Work instruction:
Please repeat each entry. Match every word exactly.
── Information shown
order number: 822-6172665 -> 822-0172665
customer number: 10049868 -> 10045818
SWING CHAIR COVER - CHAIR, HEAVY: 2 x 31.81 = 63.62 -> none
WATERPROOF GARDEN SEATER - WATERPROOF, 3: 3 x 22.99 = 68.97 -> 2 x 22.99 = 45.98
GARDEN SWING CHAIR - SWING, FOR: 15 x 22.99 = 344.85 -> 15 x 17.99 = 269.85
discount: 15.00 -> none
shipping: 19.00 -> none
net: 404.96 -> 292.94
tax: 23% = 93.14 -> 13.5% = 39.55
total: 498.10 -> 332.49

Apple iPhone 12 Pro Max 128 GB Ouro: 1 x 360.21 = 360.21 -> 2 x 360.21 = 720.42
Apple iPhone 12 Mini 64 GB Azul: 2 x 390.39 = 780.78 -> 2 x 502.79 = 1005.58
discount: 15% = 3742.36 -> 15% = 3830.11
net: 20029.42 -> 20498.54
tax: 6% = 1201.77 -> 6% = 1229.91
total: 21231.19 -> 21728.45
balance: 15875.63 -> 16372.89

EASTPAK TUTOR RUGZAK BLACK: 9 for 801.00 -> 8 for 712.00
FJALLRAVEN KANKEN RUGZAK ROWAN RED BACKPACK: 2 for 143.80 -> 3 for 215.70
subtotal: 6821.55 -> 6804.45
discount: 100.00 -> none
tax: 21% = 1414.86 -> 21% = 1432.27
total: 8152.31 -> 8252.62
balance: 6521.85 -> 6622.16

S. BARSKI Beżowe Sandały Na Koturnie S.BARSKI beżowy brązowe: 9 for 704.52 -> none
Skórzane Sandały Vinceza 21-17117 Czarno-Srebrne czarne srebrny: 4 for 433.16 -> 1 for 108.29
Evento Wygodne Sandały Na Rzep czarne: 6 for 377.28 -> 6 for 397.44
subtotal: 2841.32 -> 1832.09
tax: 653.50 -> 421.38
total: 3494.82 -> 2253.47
────
Exercise answer:
order number: 822-6172665 -> 822-0172665
customer number: 10049868 -> 10045818
SWING CHAIR COVER - CHAIR, HEAVY: 2 x 31.81 = 63.62 -> none
WATERPROOF GARDEN SEATER - WATERPROOF, 3: 3 x 22.99 = 68.97 -> 2 x 22.99 = 45.98
GARDEN SWING CHAIR - SWING, FOR: 15 x 22.99 = 344.85 -> 15 x 17.99 = 269.85
discount: 15.00 -> none
shipping: 19.00 -> none
net: 404.96 -> 292.94
tax: 23% = 93.14 -> 13.5% = 39.55
total: 498.10 -> 332.49

Apple iPhone 12 Pro Max 128 GB Ouro: 1 x 360.21 = 360.21 -> 2 x 360.21 = 720.42
Apple iPhone 12 Mini 64 GB Azul: 2 x 390.39 = 780.78 -> 2 x 502.79 = 1005.58
discount: 15% = 3742.36 -> 15% = 3830.11
net: 20029.42 -> 20498.54
tax: 6% = 1201.77 -> 6% = 1229.91
total: 21231.19 -> 21728.45
balance: 15875.63 -> 16372.89

EASTPAK TUTOR RUGZAK BLACK: 9 for 801.00 -> 8 for 712.00
FJALLRAVEN KANKEN RUGZAK ROWAN RED BACKPACK: 2 for 143.80 -> 3 for 215.70
subtotal: 6821.55 -> 6804.45
discount: 100.00 -> none
tax: 21% = 1414.86 -> 21% = 1432.27
total: 8152.31 -> 8252.62
balance: 6521.85 -> 6622.16

S. BARSKI Beżowe Sandały Na Koturnie S.BARSKI beżowy brązowe: 9 for 704.52 -> none
Skórzane Sandały Vinceza 21-17117 Czarno-Srebrne czarne srebrny: 4 for 433.16 -> 1 for 108.29
Evento Wygodne Sandały Na Rzep czarne: 6 for 377.28 -> 6 for 397.44
subtotal: 2841.32 -> 1832.09
tax: 653.50 -> 421.38
total: 3494.82 -> 2253.47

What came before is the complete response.